(Modification records)
· · · · · · ·

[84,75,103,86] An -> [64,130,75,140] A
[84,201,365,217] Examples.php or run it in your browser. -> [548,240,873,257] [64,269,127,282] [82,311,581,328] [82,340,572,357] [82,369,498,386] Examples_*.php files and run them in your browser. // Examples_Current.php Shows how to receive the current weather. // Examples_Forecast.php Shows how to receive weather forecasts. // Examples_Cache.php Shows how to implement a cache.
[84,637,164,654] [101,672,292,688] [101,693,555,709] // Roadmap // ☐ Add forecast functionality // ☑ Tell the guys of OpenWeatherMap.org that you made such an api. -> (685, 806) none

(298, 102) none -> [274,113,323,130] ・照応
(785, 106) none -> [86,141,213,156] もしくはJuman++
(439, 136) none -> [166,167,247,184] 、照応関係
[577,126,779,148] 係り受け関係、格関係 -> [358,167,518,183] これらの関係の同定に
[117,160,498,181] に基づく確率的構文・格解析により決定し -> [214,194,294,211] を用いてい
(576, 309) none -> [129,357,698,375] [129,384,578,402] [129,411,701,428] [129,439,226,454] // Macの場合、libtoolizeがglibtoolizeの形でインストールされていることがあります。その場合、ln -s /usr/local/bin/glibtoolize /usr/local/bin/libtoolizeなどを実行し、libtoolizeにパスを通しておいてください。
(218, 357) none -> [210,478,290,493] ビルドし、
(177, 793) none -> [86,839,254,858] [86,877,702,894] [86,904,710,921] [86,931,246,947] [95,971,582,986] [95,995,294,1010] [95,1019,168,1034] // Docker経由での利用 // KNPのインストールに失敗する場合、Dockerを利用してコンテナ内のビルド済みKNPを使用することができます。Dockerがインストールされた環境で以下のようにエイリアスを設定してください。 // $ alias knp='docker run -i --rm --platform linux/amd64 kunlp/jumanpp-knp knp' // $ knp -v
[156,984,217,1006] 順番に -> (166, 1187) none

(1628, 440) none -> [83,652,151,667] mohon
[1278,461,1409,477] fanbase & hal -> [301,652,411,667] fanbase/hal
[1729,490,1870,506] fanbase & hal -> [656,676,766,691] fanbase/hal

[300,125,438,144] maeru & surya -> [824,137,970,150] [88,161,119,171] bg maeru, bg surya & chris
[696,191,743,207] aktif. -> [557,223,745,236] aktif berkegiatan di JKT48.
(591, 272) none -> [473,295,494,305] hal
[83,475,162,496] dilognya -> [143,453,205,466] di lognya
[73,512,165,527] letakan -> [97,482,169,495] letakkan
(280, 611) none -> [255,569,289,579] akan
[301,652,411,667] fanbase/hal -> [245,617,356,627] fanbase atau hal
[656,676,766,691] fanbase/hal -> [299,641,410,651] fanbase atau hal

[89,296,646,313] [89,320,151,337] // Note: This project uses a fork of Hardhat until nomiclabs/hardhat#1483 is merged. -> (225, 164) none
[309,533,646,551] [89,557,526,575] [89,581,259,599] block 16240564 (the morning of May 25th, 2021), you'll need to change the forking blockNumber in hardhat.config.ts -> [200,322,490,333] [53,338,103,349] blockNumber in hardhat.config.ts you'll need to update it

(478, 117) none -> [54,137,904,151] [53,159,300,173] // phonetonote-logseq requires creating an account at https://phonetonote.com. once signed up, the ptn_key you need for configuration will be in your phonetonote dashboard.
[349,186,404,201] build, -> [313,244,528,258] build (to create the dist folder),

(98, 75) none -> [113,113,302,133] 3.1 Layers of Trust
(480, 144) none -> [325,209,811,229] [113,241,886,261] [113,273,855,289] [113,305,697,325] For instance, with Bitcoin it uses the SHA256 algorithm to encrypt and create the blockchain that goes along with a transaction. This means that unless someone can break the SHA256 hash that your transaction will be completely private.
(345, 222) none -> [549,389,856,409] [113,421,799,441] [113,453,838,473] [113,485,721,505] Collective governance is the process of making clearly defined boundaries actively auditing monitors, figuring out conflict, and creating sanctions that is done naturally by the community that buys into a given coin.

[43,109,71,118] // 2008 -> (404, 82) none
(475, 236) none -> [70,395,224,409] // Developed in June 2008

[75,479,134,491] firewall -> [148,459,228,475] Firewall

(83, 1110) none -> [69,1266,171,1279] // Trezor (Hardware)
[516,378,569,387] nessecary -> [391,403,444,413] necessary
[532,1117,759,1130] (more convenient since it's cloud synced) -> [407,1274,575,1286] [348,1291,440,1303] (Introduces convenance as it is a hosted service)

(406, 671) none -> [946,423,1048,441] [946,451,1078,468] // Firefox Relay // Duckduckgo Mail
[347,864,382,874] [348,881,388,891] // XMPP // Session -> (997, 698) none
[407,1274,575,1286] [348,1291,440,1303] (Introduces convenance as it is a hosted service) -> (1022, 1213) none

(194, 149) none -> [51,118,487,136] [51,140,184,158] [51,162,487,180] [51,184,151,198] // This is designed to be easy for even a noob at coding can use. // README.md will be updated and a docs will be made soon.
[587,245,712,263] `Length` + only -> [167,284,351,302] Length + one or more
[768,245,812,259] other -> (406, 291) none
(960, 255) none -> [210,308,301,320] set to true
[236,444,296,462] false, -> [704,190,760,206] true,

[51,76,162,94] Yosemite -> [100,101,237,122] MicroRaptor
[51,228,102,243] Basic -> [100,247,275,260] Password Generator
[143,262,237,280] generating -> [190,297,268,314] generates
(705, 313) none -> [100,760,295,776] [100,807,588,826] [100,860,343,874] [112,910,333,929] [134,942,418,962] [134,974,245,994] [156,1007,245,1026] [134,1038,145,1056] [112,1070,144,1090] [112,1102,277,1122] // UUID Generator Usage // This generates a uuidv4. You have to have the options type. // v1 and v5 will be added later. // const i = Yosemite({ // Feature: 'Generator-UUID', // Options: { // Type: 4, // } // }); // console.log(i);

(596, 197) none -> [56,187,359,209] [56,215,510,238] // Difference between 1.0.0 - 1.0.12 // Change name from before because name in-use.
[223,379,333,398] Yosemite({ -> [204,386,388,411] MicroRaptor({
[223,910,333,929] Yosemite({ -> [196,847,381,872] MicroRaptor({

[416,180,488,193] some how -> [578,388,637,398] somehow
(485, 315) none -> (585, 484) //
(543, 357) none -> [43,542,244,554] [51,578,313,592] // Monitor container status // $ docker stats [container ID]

· · · · · · ·

[WHAT TO DO] Please copy out each record, character for character.

[EXERCISE OUTPUT]
[84,75,103,86] An -> [64,130,75,140] A
[84,201,365,217] Examples.php or run it in your browser. -> [548,240,873,257] [64,269,127,282] [82,311,581,328] [82,340,572,357] [82,369,498,386] Examples_*.php files and run them in your browser. // Examples_Current.php Shows how to receive the current weather. // Examples_Forecast.php Shows how to receive weather forecasts. // Examples_Cache.php Shows how to implement a cache.
[84,637,164,654] [101,672,292,688] [101,693,555,709] // Roadmap // ☐ Add forecast functionality // ☑ Tell the guys of OpenWeatherMap.org that you made such an api. -> (685, 806) none

(298, 102) none -> [274,113,323,130] ・照応
(785, 106) none -> [86,141,213,156] もしくはJuman++
(439, 136) none -> [166,167,247,184] 、照応関係
[577,126,779,148] 係り受け関係、格関係 -> [358,167,518,183] これらの関係の同定に
[117,160,498,181] に基づく確率的構文・格解析により決定し -> [214,194,294,211] を用いてい
(576, 309) none -> [129,357,698,375] [129,384,578,402] [129,411,701,428] [129,439,226,454] // Macの場合、libtoolizeがglibtoolizeの形でインストールされていることがあります。その場合、ln -s /usr/local/bin/glibtoolize /usr/local/bin/libtoolizeなどを実行し、libtoolizeにパスを通しておいてください。
(218, 357) none -> [210,478,290,493] ビルドし、
(177, 793) none -> [86,839,254,858] [86,877,702,894] [86,904,710,921] [86,931,246,947] [95,971,582,986] [95,995,294,1010] [95,1019,168,1034] // Docker経由での利用 // KNPのインストールに失敗する場合、Dockerを利用してコンテナ内のビルド済みKNPを使用することができます。Dockerがインストールされた環境で以下のようにエイリアスを設定してください。 // $ alias knp='docker run -i --rm --platform linux/amd64 kunlp/jumanpp-knp knp' // $ knp -v
[156,984,217,1006] 順番に -> (166, 1187) none

(1628, 440) none -> [83,652,151,667] mohon
[1278,461,1409,477] fanbase & hal -> [301,652,411,667] fanbase/hal
[1729,490,1870,506] fanbase & hal -> [656,676,766,691] fanbase/hal

[300,125,438,144] maeru & surya -> [824,137,970,150] [88,161,119,171] bg maeru, bg surya & chris
[696,191,743,207] aktif. -> [557,223,745,236] aktif berkegiatan di JKT48.
(591, 272) none -> [473,295,494,305] hal
[83,475,162,496] dilognya -> [143,453,205,466] di lognya
[73,512,165,527] letakan -> [97,482,169,495] letakkan
(280, 611) none -> [255,569,289,579] akan
[301,652,411,667] fanbase/hal -> [245,617,356,627] fanbase atau hal
[656,676,766,691] fanbase/hal -> [299,641,410,651] fanbase atau hal

[89,296,646,313] [89,320,151,337] // Note: This project uses a fork of Hardhat until nomiclabs/hardhat#1483 is merged. -> (225, 164) none
[309,533,646,551] [89,557,526,575] [89,581,259,599] block 16240564 (the morning of May 25th, 2021), you'll need to change the forking blockNumber in hardhat.config.ts -> [200,322,490,333] [53,338,103,349] blockNumber in hardhat.config.ts you'll need to update it

(478, 117) none -> [54,137,904,151] [53,159,300,173] // phonetonote-logseq requires creating an account at https://phonetonote.com. once signed up, the ptn_key you need for configuration will be in your phonetonote dashboard.
[349,186,404,201] build, -> [313,244,528,258] build (to create the dist folder),

(98, 75) none -> [113,113,302,133] 3.1 Layers of Trust
(480, 144) none -> [325,209,811,229] [113,241,886,261] [113,273,855,289] [113,305,697,325] For instance, with Bitcoin it uses the SHA256 algorithm to encrypt and create the blockchain that goes along with a transaction. This means that unless someone can break the SHA256 hash that your transaction will be completely private.
(345, 222) none -> [549,389,856,409] [113,421,799,441] [113,453,838,473] [113,485,721,505] Collective governance is the process of making clearly defined boundaries actively auditing monitors, figuring out conflict, and creating sanctions that is done naturally by the community that buys into a given coin.

[43,109,71,118] // 2008 -> (404, 82) none
(475, 236) none -> [70,395,224,409] // Developed in June 2008

[75,479,134,491] firewall -> [148,459,228,475] Firewall

(83, 1110) none -> [69,1266,171,1279] // Trezor (Hardware)
[516,378,569,387] nessecary -> [391,403,444,413] necessary
[532,1117,759,1130] (more convenient since it's cloud synced) -> [407,1274,575,1286] [348,1291,440,1303] (Introduces convenance as it is a hosted service)

(406, 671) none -> [946,423,1048,441] [946,451,1078,468] // Firefox Relay // Duckduckgo Mail
[347,864,382,874] [348,881,388,891] // XMPP // Session -> (997, 698) none
[407,1274,575,1286] [348,1291,440,1303] (Introduces convenance as it is a hosted service) -> (1022, 1213) none

(194, 149) none -> [51,118,487,136] [51,140,184,158] [51,162,487,180] [51,184,151,198] // This is designed to be easy for even a noob at coding can use. // README.md will be updated and a docs will be made soon.
[587,245,712,263] `Length` + only -> [167,284,351,302] Length + one or more
[768,245,812,259] other -> (406, 291) none
(960, 255) none -> [210,308,301,320] set to true
[236,444,296,462] false, -> [704,190,760,206] true,

[51,76,162,94] Yosemite -> [100,101,237,122] MicroRaptor
[51,228,102,243] Basic -> [100,247,275,260] Password Generator
[143,262,237,280] generating -> [190,297,268,314] generates
(705, 313) none -> [100,760,295,776] [100,807,588,826] [100,860,343,874] [112,910,333,929] [134,942,418,962] [134,974,245,994] [156,1007,245,1026] [134,1038,145,1056] [112,1070,144,1090] [112,1102,277,1122] // UUID Generator Usage // This generates a uuidv4. You have to have the options type. // v1 and v5 will be added later. // const i = Yosemite({ // Feature: 'Generator-UUID', // Options: { // Type: 4, // } // }); // console.log(i);

(596, 197) none -> [56,187,359,209] [56,215,510,238] // Difference between 1.0.0 - 1.0.12 // Change name from before because name in-use.
[223,379,333,398] Yosemite({ -> [204,386,388,411] MicroRaptor({
[223,910,333,929] Yosemite({ -> [196,847,381,872] MicroRaptor({

[416,180,488,193] some how -> [578,388,637,398] somehow
(485, 315) none -> (585, 484) //
(543, 357) none -> [43,542,244,554] [51,578,313,592] // Monitor container status // $ docker stats [container ID]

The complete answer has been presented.